Jen Jordan, DCCCA's director of the regional prevention center, said she attributed the dip in this year's numbers to cold and snowy New Year's Eve weather that kept some folks at home. And despite that, the service has seen a big increase in riders since 2009 and 2010, when Tipsy Taxi carried 400-420 people each year.
The greater turnout recently, Jordan said, was helped when vans were added to the taxi fleet in 2011 by the professional taxi service DCCCA partners with. DCCCA contracts with Ground Transportation Services, a Lawrence taxi and shuttle service to do the driving.

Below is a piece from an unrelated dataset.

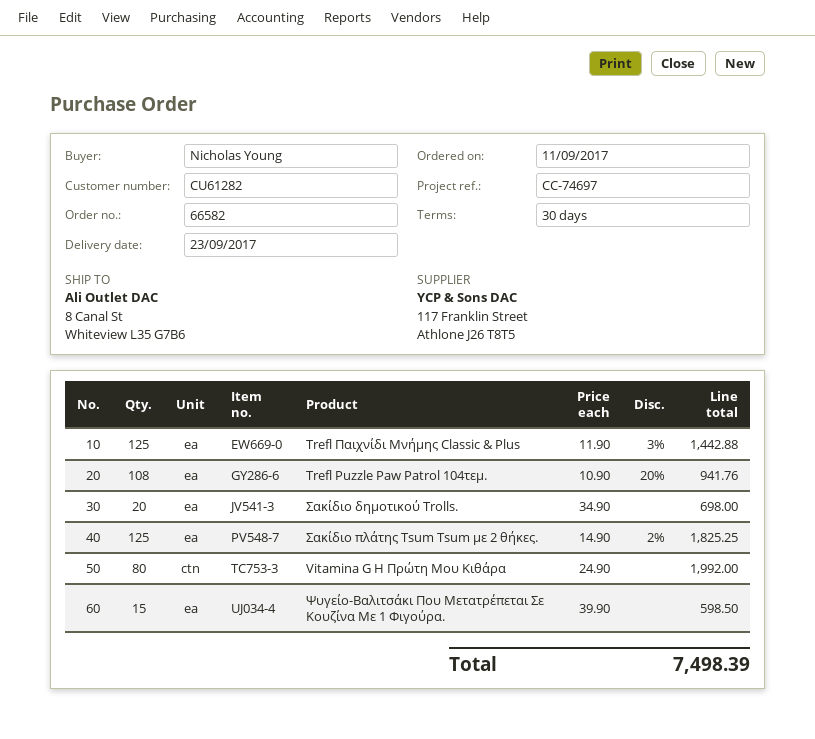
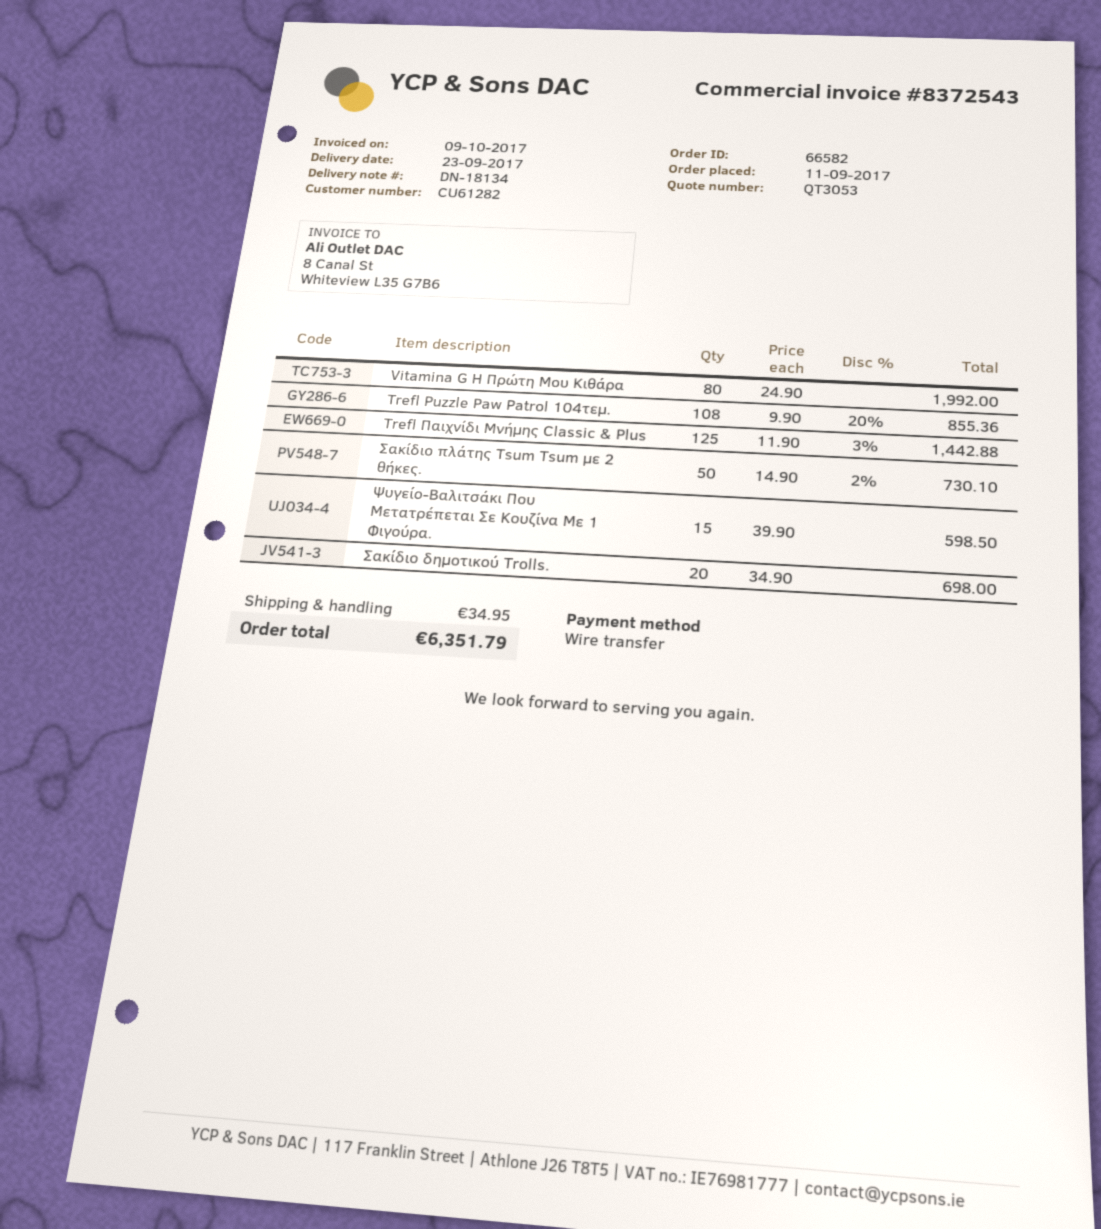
Trefl Puzzle Paw Patrol 104τεμ.: 108 x 10.90 - 20% = 941.76 -> 108 x 9.90 - 20% = 855.36
Σακίδιο πλάτης Tsum Tsum με 2 θήκες.: 125 x 14.90 - 2% = 1825.25 -> 50 x 14.90 - 2% = 730.10
shipping: none -> 34.95
total: 7498.39 -> 6351.79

Along with those higher ridership numbers, Tipsy Taxi is raising more money and contemplating expanding the service to other holidays that tend to leave some people unfit to drive and unable to walk a straight line. Usually, Tipsy Taxi barely raises $2,000, which is about what it costs to provide the service. But this year, donors from the community have already given $2,385 to the service and more is coming in.
Jordan said she hopes those contributions will exceed $4,000, which might allow Tipsy Taxi to finance an expansion to St. Patrick's Day.
Tipsy Taxi services, if expanded, would be redesigned to fit a different holiday. For instance, a St. Patrick's Day Tipsy Taxi service would probably be available during daytime hours, when more people are partying, as opposed to the late-night services on New Year's Eve.
Jordan said she likes to think of Tipsy Taxi as one successful program among others across the state that have led alcohol-related car accidents to decline over the past two years in Kansas. Douglas County, for instance, reported 150 such crashes last year, down from 170 in 2011 and 215 in 2010, according to data collected by the FakeID 101 task force, a partnership of DCCCA, local law enforcement and the Kansas Department of Transportation.